What changes between platforms

All three of the current mainstream smart glasses platforms share a form factor, but they are very different design briefs.

Full AR display

Snap Spectacles 5th gen

Visual spatial experience. 46-degree FOV, hand and voice interaction, 6DoF world tracking. The most capable canvas for spatial UX work. Design discipline: spatial composition, hand interaction, session architecture.

In-lens screen

Meta Ray-Ban Display

600x600px, 20-degree FOV, controlled via Neural Band EMG wristband. A small in-lens screen: navigation, captions, notifications, Reels. Design discipline: glanceable UI, wrist gesture interaction, notification design.

No display

Meta Ray-Ban Gen 2

No visual display at all. Voice in ("Hey Meta"), touchpad on frame. Audio is the only output channel. Design discipline: conversational UX, spatial audio design, information hierarchy through sound.

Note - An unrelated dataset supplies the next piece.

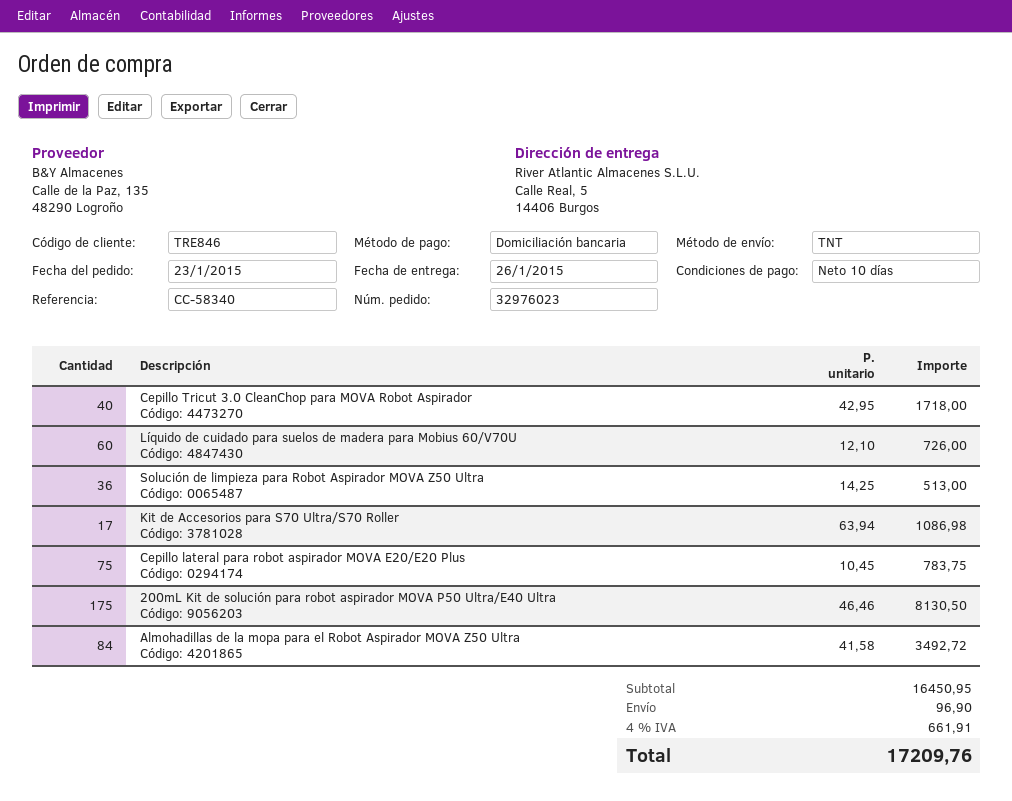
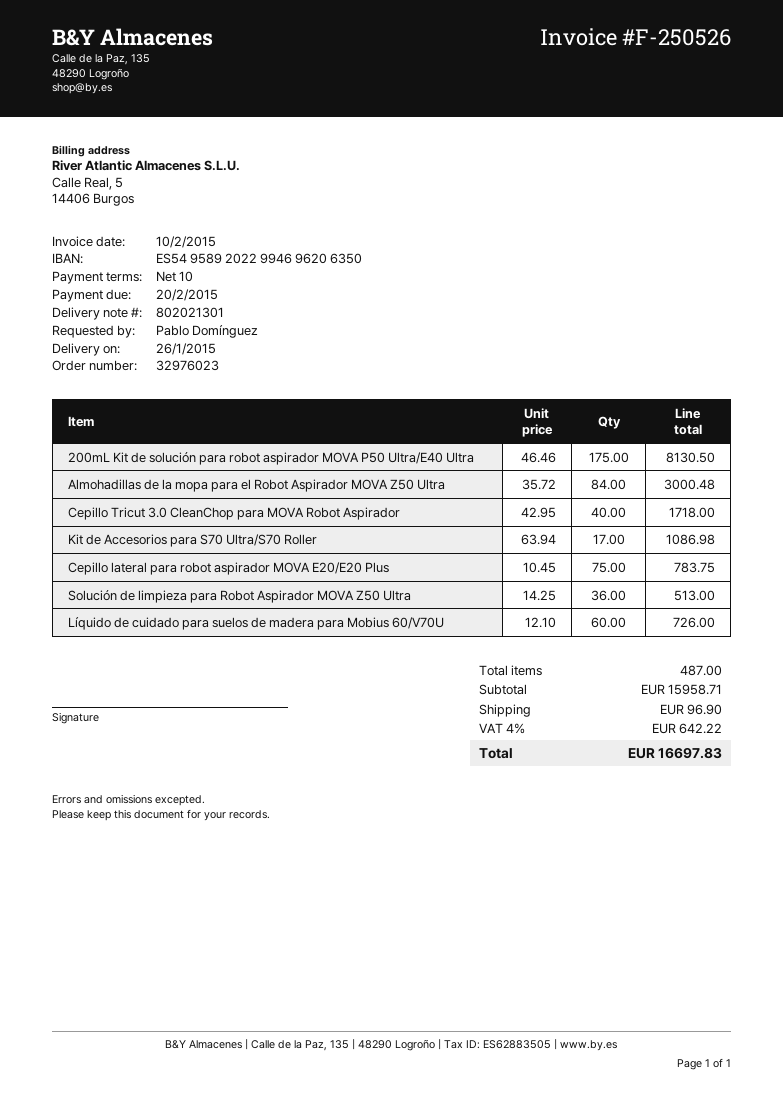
Almohadillas de la mopa para el Robot Aspirador MOVA Z50 Ultra: 84 x 41.58 = 3492.72 -> 84 x 35.72 = 3000.48
subtotal: 16450.95 -> 15958.71
tax: 4% = 661.91 -> 4% = 642.22
total: 17209.76 -> 16697.83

The mistake is to treat these as variations of the same platform. They are not. A UI built for Spectacles does not translate to the Meta Ray-Ban Display, and neither translates to a screenless audio experience. The brief, the deliverables, and the design process are different for each. Before committing to any creative direction, the first question is always: which platform, and what does that platform actually output?

What we learned building noodle

noodle was a project we built for Snap Spectacles at MIT Reality Hack 2026. It won the Snap category. The brief we set ourselves: create a mixed reality creative workbench that turns the physical space around the user into an infinite canvas for generative AI, with no prior 3D experience required. Users go from 2D sketch to 3D reality using only their hands and voice, through a node-based generative AI workflow.

The concept was clear. The spatial UX design was the hard part.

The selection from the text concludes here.